WORK TO COMPLETE: Transcribe every entry word for word, but drop the pictures.

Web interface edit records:

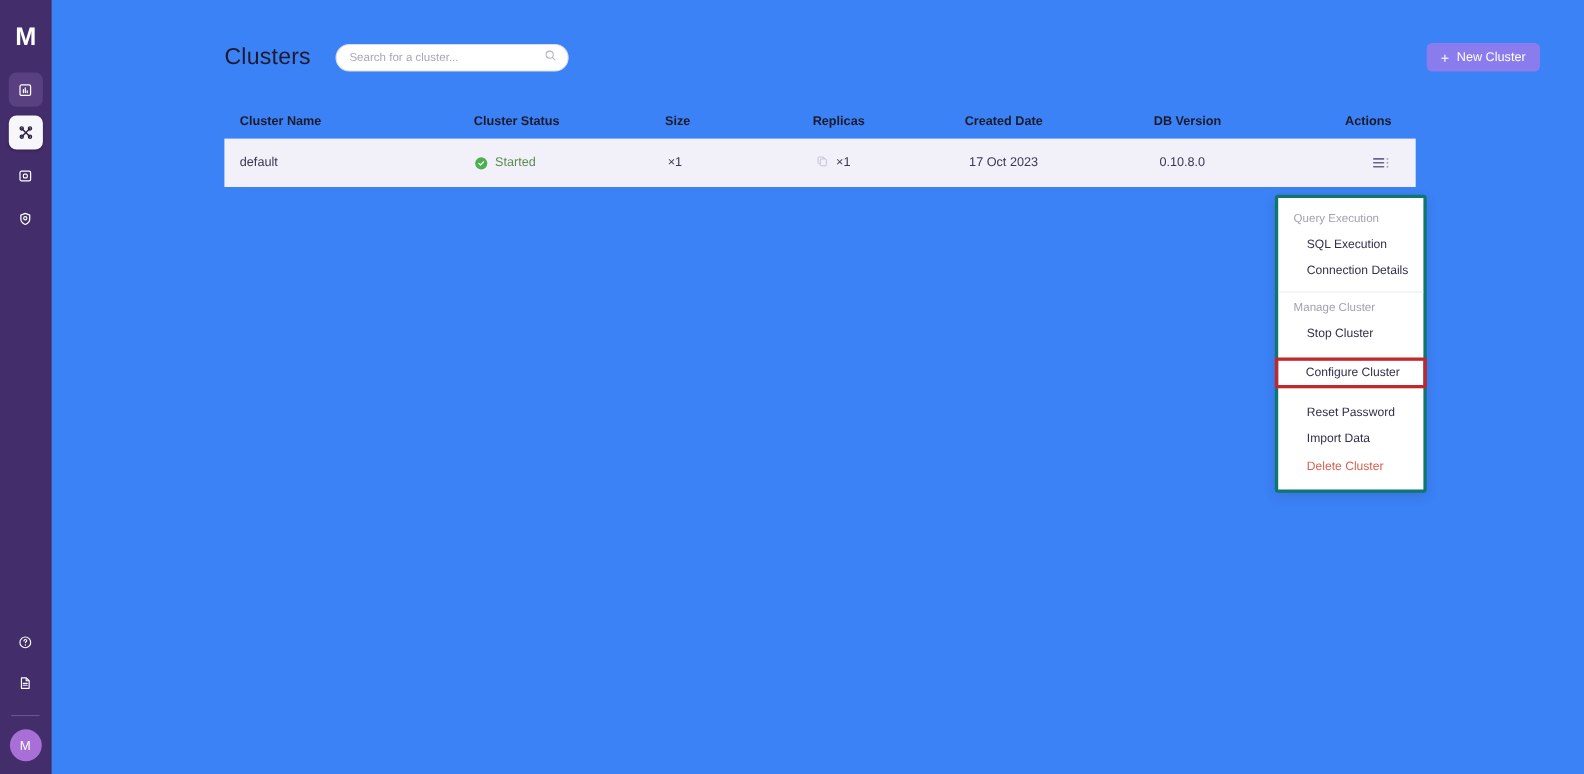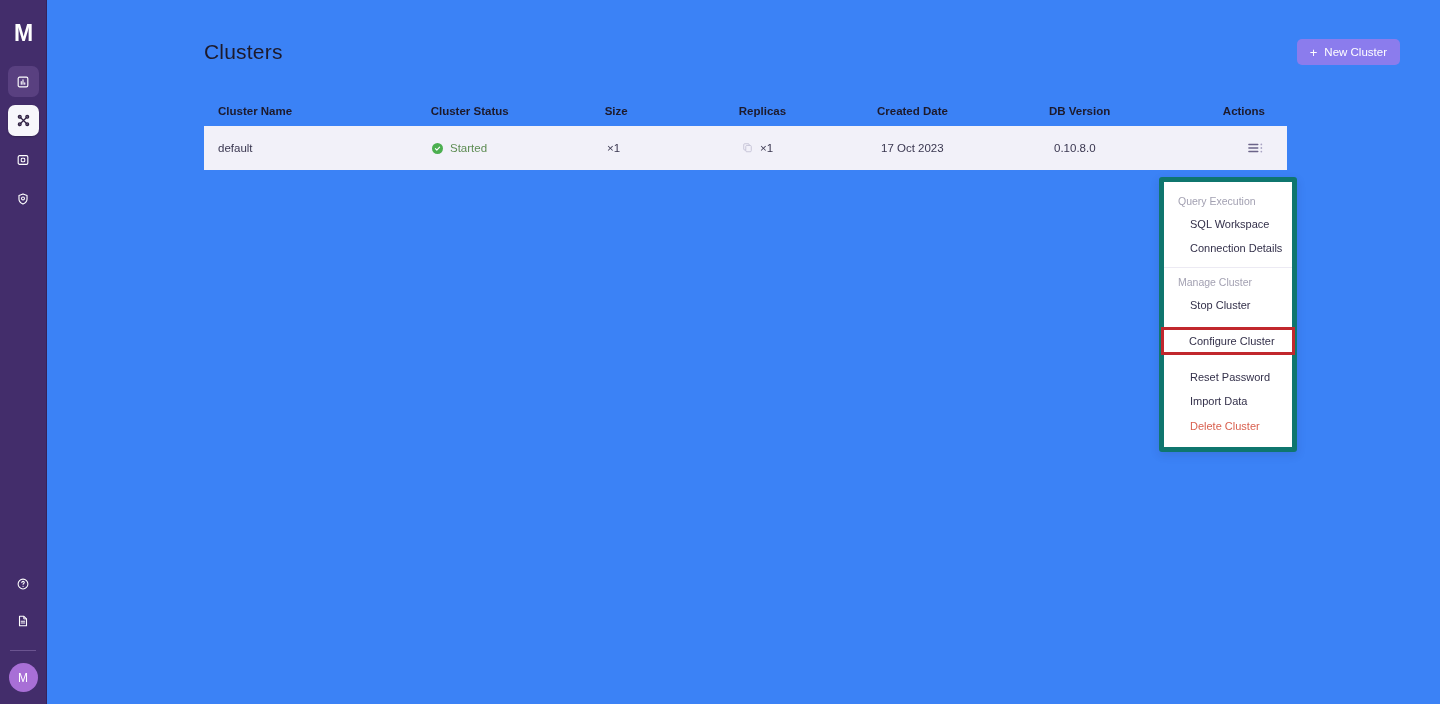--- a/index.html
+++ b/index.html
@@ -147,21 +147,21 @@
     display: inline-flex; align-items: center; justify-content: center;
     width: 22px; height: 18px; cursor: pointer;
   }
 
   
   .menu {
     position: absolute;
     left: 1112px; top: 177px;
     width: 138px;
     background: #ffffff;
-    border: 5px solid #0f766e;
+    border: 3px solid #0f766e;
     border-radius: 3px;
     box-shadow: 0 3px 10px rgba(40,30,70,.13);
     padding: 9px 0 9px 0;
     z-index: 20;
   }
   .menu-section-label {
     font-size: 10.5px;
     color: #a3a1b2;
     padding: 4px 0 5px 14px;
   }
@@ -258,20 +258,29 @@
 
     <div class="avatar">M</div>
   </div>
 </div>
 
 <div class="main">
 
   <div class="header">
     <div class="page-title">Clusters</div>
 
+    <div class="search-box">
+      <input type="text" value="" placeholder="Search for a cluster..." style="">
+      <span class="search-icon">
+        <svg width="11" height="11" viewBox="0 0 14 14" fill="none">
+          <circle cx="6" cy="6" r="4.1" stroke="#b5b3c2" stroke-width="1.2"></circle>
+          <path d="M9.2 9.2l3 3" stroke="#b5b3c2" stroke-width="1.2" stroke-linecap="round"></path>
+        </svg>
+      </span>
+    </div>
 
     <div class="spacer"></div>
 
     <button class="new-cluster-btn">
       <span class="plus">+</span>
       <span>New Cluster</span>
     </button>
   </div>
 
   <div class="table">
@@ -327,21 +336,21 @@
           </svg>
         </span>
       </div>
     </div>
 
   </div>
 
   <div class="menu">
 
     <div class="menu-section-label">Query Execution</div>
-    <div class="menu-item">SQL Workspace</div>
+    <div class="menu-item">SQL Execution</div>
     <div class="menu-item">Connection Details</div>
 
     <div class="menu-sep"></div>
 
     <div class="menu-section-label">Manage Cluster</div>
     <div class="menu-item">Stop Cluster</div>
     <div class="menu-item highlighted">Configure Cluster</div>
     <div class="menu-item">Reset Password</div>
     <div class="menu-item">Import Data</div>
     <div class="menu-item danger">Delete Cluster</div>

ANSWER SECTION:
--- a/index.html
+++ b/index.html
@@ -147,21 +147,21 @@
     display: inline-flex; align-items: center; justify-content: center;
     width: 22px; height: 18px; cursor: pointer;
   }
 
   
   .menu {
     position: absolute;
     left: 1112px; top: 177px;
     width: 138px;
     background: #ffffff;
-    border: 5px solid #0f766e;
+    border: 3px solid #0f766e;
     border-radius: 3px;
     box-shadow: 0 3px 10px rgba(40,30,70,.13);
     padding: 9px 0 9px 0;
     z-index: 20;
   }
   .menu-section-label {
     font-size: 10.5px;
     color: #a3a1b2;
     padding: 4px 0 5px 14px;
   }
@@ -258,20 +258,29 @@
 
     <div class="avatar">M</div>
   </div>
 </div>
 
 <div class="main">
 
   <div class="header">
     <div class="page-title">Clusters</div>
 
+    <div class="search-box">
+      <input type="text" value="" placeholder="Search for a cluster..." style="">
+      <span class="search-icon">
+        <svg width="11" height="11" viewBox="0 0 14 14" fill="none">
+          <circle cx="6" cy="6" r="4.1" stroke="#b5b3c2" stroke-width="1.2"></circle>
+          <path d="M9.2 9.2l3 3" stroke="#b5b3c2" stroke-width="1.2" stroke-linecap="round"></path>
+        </svg>
+      </span>
+    </div>
 
     <div class="spacer"></div>
 
     <button class="new-cluster-btn">
       <span class="plus">+</span>
       <span>New Cluster</span>
     </button>
   </div>
 
   <div class="table">
@@ -327,21 +336,21 @@
           </svg>
         </span>
       </div>
     </div>
 
   </div>
 
   <div class="menu">
 
     <div class="menu-section-label">Query Execution</div>
-    <div class="menu-item">SQL Workspace</div>
+    <div class="menu-item">SQL Execution</div>
     <div class="menu-item">Connection Details</div>
 
     <div class="menu-sep"></div>
 
     <div class="menu-section-label">Manage Cluster</div>
     <div class="menu-item">Stop Cluster</div>
     <div class="menu-item highlighted">Configure Cluster</div>
     <div class="menu-item">Reset Password</div>
     <div class="menu-item">Import Data</div>
     <div class="menu-item danger">Delete Cluster</div>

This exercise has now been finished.